Варнак присел на край слабо колыхнувшейся постели, но даже после этого женщина не проснулась. Гость улыбнулся, протянул руку, осторожно провел по краю лица, убирая сбившиеся волосинки, вытягивая их из уголков рта, очистил лоб, откинув пряди вверх. Не удержался, скользнул подушечками пальцев чуть ниже, по ее шее, но тут же вернулся к подбородку.

Алла Альбертовна что-то неразборчиво пробубнила, отвернулась, перекатилась обратно, приоткрыла глаз, закрыла — но тут же нервно дернулась и распахнула оба, приподнялась на локтях, зловеще зашипела:

— Еще хоть раз ко мне прикоснешься — закричу! Юленька в соседней комнате. Она услышит. Она спит чутко, и так еле успокоилась.

— Ну, вот кто тебя за язык тянет, хозяйка Корзова? — развел руками Варнак. — Ведь ничего не делал, только волосы поправил. Теперь, если так все и оставлю, получится, что я тебя испугался. Это неправильно, я не боюсь. А дотронусь — закричишь. Придется поступить так: я до тебя все-таки дотронусь — но только один раз, немножко. И получится ничья.

Не дожидаясь ответа, он наклонился и крепко поцеловал первую леди прямо в губы затяжным поцелуем. Та, видимо растерявшись, не отстранилась, вытерпела стоически, но едва получила свободу, тут же истребовала ответа:

— Зачем приперся?

— Ты что, забыла правила игры, принцесса областной администрации? Это же всегда так делается! Я прихожу, требую справедливости. Ты посылаешь дуболомов переломать мне ноги.
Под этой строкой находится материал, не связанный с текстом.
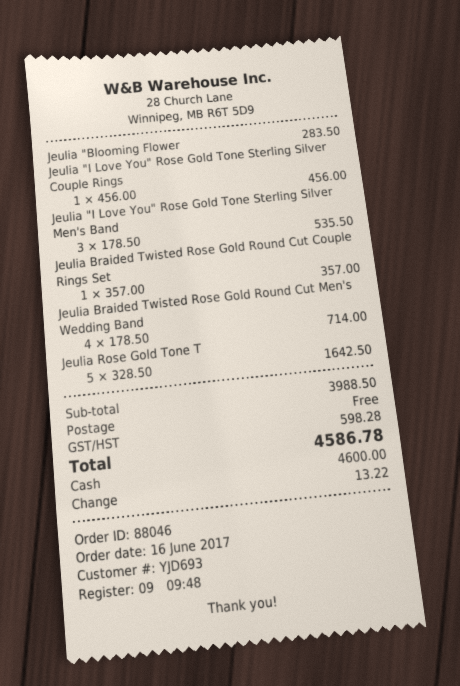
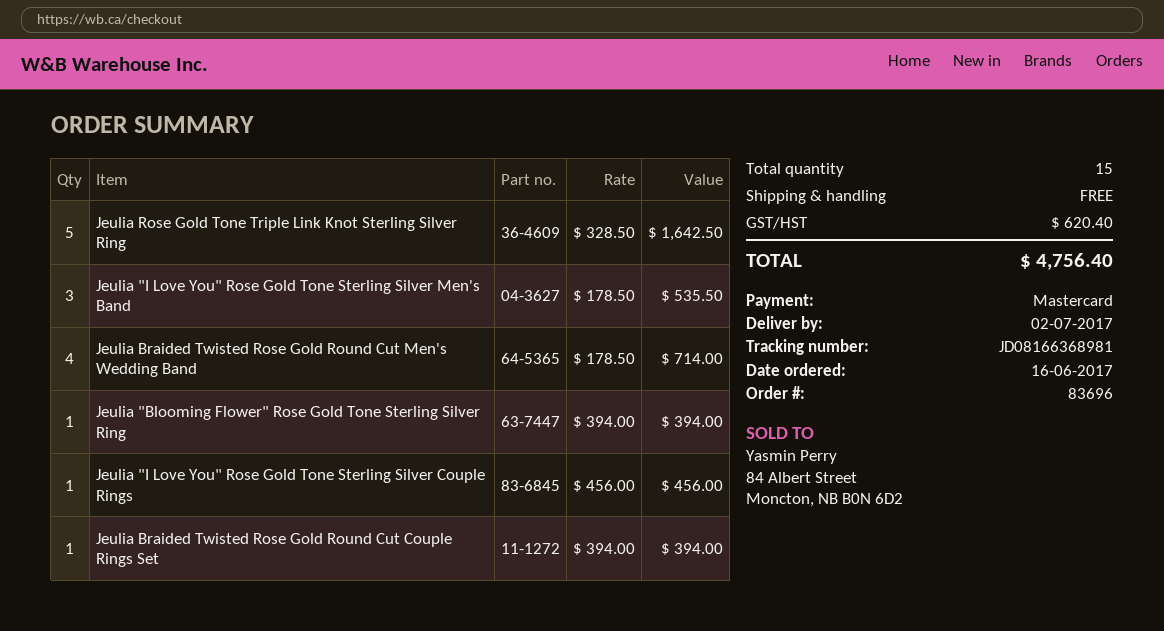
order number: 88046 -> 83696
payment method: cash -> Mastercard
Jeulia "Blooming Flower: 1 x 283.50 = 283.50 -> 1 x 394.00 = 394.00
Jeulia Braided Twisted Rose Gold Round Cut Couple Rings Set: 1 x 357.00 = 357.00 -> 1 x 394.00 = 394.00
tax: 598.28 -> 620.40
total: 4586.78 -> 4756.40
Я крошу их в капусту и прихожу снова. И если как в кино — то ты посылаешь снова, я опять крошу и являюсь как укор совести и символ возмездия. Правда, у тебя, как в кино, не выйдет. Ибо до тендера аккурат полтора дня осталось. Чем его обвалить — у меня есть, а чем меня устранить — у тебя нет. И придется тебе, милая, план строительства водохранилища спускать в мусор. Не то сделаю я тебе большую бяку. И прекраснейшая из мэров станет очаровательнейшей из арестанток.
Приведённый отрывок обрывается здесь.